Mr. McClintock acknowledged that
the balustrade brackets on the second Orlando ECO-3000 were removed,
reinstalled and realigned. He described the discussion with the Company as
routine and characterized the resolution of the dispute as a normal job site
accommodation and agreement. Mr. McClintock denied having countermanded any
instruction from the Company. It does not appear that the Company treated the
incident as a refusal by any of its employees to comply with Company
instructions. The Company did not instruct employees to "obey, the
grieve" its instructions; and it did not, insofar as the record
establishes, discipline any employees in connection with the incident.
Subsequent handling of the Balustrade Brackets
The record indicates that
subsequent to this incident, bargaining unit members routinely remove the
balustrade brackets and related nuts and bolts, collect them in a common area,
and then replace them in accordance with the pre-existing procedure for
alignment. Mr. McClintock testified that he has observed such procedures at
work sites in Boston, the District of Columbia, Las Vegas, Chicago, and
Charlotte since the incident in Orlando.
Bargaining History
The evidence establishes that prior
to 1967, the collective bargaining agreement between the NEII and the Union did
not permit any pre-assembly of escalators. In 1967, those parties amended
Article IV - Work Jurisdiction to permit the use of the escalator truss as a
shipping container for certain escalator components. The apparent purpose was
to allow safe and efficient transport of the components. The components that
were attached to the truss at the factory had to be removed and aligned in the
field. In 1987, the current language of Article IV was negotiated to allow the
shipment of balustrade brackets "attached, but not aligned". Other
relevant language in Article IV remained unchanged.
The E-5000 Settlement Agreement
Both Messrs. Brigham and Langer
testified that in 1998, the Company's predecessor attempted to combine the support
and alignment for the balustrade in one bracket on the E-5000 escalator. He
indicated that the Union objected. Following discussions, the Parties entered
into a January 13, 1998 settlement agreement whereby the Company's predecessor
agreed to redesign the brackets in question and the Parties agreed to allow the
factory installation of the redesigned brackets, but then the removal and field
reinstallation of the brackets. Tr. 122-123, 127-128, 130, 167-168; UX 6.
Company Efforts to Obtain Union Consent to Factory Pre-Assembly
In connection with developing a
methodology for alignment with the IUEC, the Company made a presentation in
October 2001. The presentation was not part of the formal negotiations, but may
have been in preparation for them. The October 2001 presentation described the
claimed benefits of pre-assembly. The presentation pages also compared two
"proposals". The "initial" proposal provided for the
assembly and installation of balustrade brackets at the factory; the "revised"
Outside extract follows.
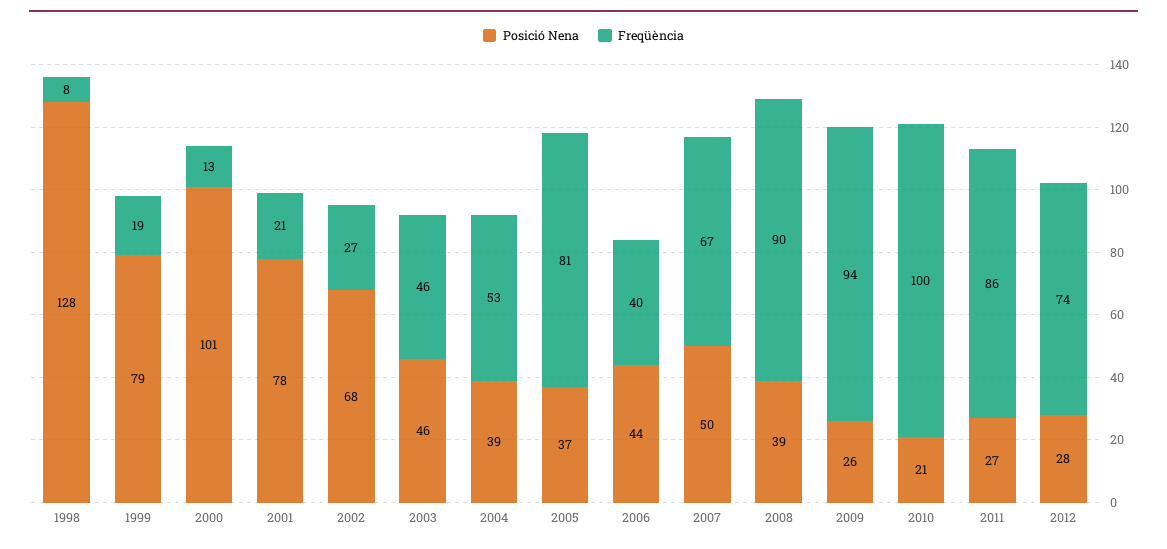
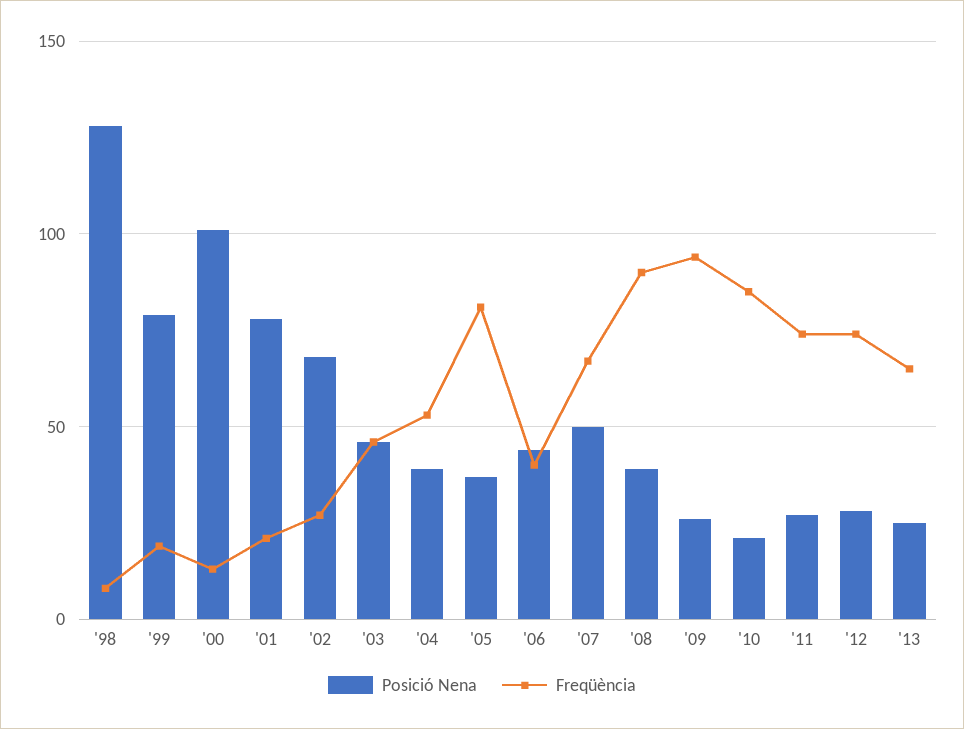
Freqüència, 2010: 100 -> 85
Freqüència, 2011: 86 -> 75
Posició Nena, '13: none -> 25
Freqüència, '13: none -> 65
proposal provided for factory installation, but not alignment, of balustrade
brackets, with field alignment required. Both proposals originated with the
Company. Mr. McClintock acknowledged that neither proposals was accepted by the
Union. The presentation was not made as part of collective bargaining, although
the proposals were different in application from the terms of the Agreement.
On April 26, 2002, prior to the
commencement of negotiations for a new collective bargaining agreement but in
anticipation of bargaining, the Company presented yet another proposal to the
Union; it would have added the words "balustrade brackets or clamps"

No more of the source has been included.